Dataset entries
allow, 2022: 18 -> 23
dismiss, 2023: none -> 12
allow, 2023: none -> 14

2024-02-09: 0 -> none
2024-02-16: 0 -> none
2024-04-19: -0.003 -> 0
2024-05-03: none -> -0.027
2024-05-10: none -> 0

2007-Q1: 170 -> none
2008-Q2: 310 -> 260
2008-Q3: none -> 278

...

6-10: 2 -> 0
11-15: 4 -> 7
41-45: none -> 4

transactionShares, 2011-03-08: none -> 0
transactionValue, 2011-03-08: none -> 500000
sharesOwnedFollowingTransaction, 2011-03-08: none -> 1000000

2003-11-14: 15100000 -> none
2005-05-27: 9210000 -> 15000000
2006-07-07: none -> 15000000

==

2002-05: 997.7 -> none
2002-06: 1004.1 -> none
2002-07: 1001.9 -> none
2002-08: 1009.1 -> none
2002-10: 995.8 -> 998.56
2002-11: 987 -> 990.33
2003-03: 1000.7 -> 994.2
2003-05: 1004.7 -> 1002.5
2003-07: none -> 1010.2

## ABOUT THIS TASK
The required output is the stretch of entries above from the line containing "allow, 2022: 18 -> 23" through the line containing "2008-Q3: none -> 278", reproduced exactly.

## YOUR SOLUTION
allow, 2022: 18 -> 23
dismiss, 2023: none -> 12
allow, 2023: none -> 14

2024-02-09: 0 -> none
2024-02-16: 0 -> none
2024-04-19: -0.003 -> 0
2024-05-03: none -> -0.027
2024-05-10: none -> 0

2007-Q1: 170 -> none
2008-Q2: 310 -> 260
2008-Q3: none -> 278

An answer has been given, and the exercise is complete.